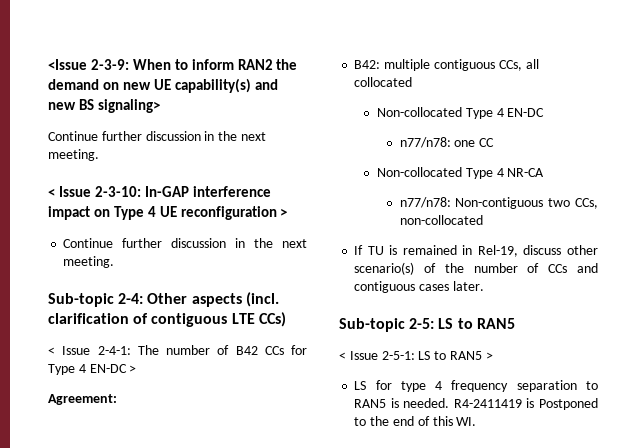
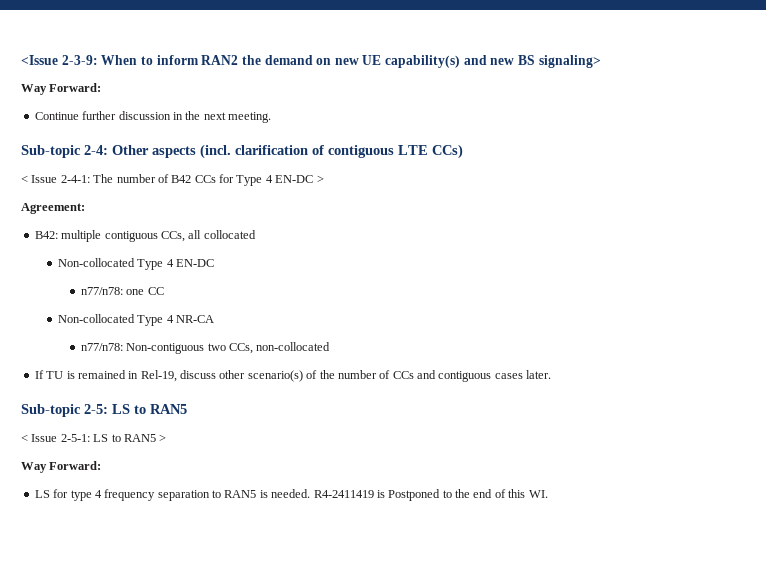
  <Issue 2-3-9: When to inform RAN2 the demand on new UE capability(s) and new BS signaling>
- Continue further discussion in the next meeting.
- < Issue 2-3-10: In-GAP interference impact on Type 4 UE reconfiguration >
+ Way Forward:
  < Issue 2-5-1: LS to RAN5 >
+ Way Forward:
________________________________________
BRIEF :: Begin with the line that holds "- Continue further" and write out each line from there to the end of the material, exactly as it stands. Include nothing else.

WRITTEN SOLUTION ::
- Continue further discussion in the next meeting.
- < Issue 2-3-10: In-GAP interference impact on Type 4 UE reconfiguration >
+ Way Forward:
  < Issue 2-5-1: LS to RAN5 >
+ Way Forward:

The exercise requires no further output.